傅玲找到夏易所在的夜總會時,領班經理親自守在vip包間的門前,不讓傅玲進去。
傅玲大聲罵道:“你給我滾開!知不知道我是誰?我是夏易的未婚妻!快讓我進去!”
領班經理心想,那更不能讓你進去了。
傅玲氣得直哼哼,“好啊,你不讓開是吧?”她朝著領班經理的鼻子指了指,眼神兇狠。接著從包里逃出一沓錢,甩到了領班經理的面前。
領班經理心想:哼,又是一個想要踐踏我職業操守的人。
他拿過錢,讓開路,放傅玲進去。等門再關上以后,數了數手里的錢,滿意地笑了。他心想:歡迎各路土豪來腳踏我!
傅玲走進煙霧縈繞的包間里,沒有預想中的各色美女,偌大的空間里,只有一個人,孤零零地躺在沙發上。

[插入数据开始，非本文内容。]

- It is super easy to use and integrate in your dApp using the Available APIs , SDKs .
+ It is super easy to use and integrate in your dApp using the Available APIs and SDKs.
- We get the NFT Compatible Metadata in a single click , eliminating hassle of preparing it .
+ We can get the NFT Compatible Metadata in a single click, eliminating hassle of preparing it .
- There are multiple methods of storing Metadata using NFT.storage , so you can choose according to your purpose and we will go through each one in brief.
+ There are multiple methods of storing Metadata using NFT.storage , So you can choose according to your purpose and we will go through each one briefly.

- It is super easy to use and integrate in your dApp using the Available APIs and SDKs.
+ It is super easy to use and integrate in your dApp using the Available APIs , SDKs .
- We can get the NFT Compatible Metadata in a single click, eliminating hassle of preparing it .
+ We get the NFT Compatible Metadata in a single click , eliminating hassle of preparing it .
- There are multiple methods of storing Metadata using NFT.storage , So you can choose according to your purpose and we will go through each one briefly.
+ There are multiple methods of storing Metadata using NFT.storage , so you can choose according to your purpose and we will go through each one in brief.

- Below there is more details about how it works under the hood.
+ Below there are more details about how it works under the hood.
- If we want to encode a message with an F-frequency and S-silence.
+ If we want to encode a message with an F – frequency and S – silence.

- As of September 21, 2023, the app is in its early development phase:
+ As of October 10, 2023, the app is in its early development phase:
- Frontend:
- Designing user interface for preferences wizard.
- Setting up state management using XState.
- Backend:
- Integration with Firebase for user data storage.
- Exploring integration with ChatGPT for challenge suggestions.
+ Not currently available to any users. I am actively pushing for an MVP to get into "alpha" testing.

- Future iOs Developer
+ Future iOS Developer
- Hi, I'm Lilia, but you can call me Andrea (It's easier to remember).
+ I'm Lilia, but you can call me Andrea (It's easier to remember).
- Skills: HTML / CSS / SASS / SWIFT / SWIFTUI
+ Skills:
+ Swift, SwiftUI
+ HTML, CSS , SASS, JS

她走上前,看到夏易身上只披了一件衣服,皺著眉頭,極不安穩地睡著了。她心里空落落地,想叫他起來回家好好睡,伸手推了推他,沒推醒。
夏易夢里呢喃道:“心……阮心……”
傅玲聽到后,妒忌又開始灼燒她的心,低頭看到桌上的酒杯里還裝著半杯酒,她拿起來,直接潑到了夏易臉上。
夏易驚醒,猛地坐起身,抹了把臉,抬眼看到傅玲,喪氣地往沙發背上一靠。
他這種態度,讓傅玲心里又被割上一刀。傅玲抿嘴,手上握緊了拳,問:“你又在想她了?”
夏易看了她一眼,一腳踩在桌沿上,無所謂地說:“你要是受不了就滾。”
傅玲把淚水往肚子里咽,她不服,他跟阮心在一起時一心一意,如果不是自己對他下了藥,他也不會跟自己上床。
可同樣都是他女朋友,甚至自己還是他的未婚妻,為什么他的態度就能差這么多?他要不要偏心得這么明顯?
傅玲威脅道:“我們很快就要結婚了,你天天這么不務正業,爸和媽知道了會生氣的。”她指的是夏易的父母。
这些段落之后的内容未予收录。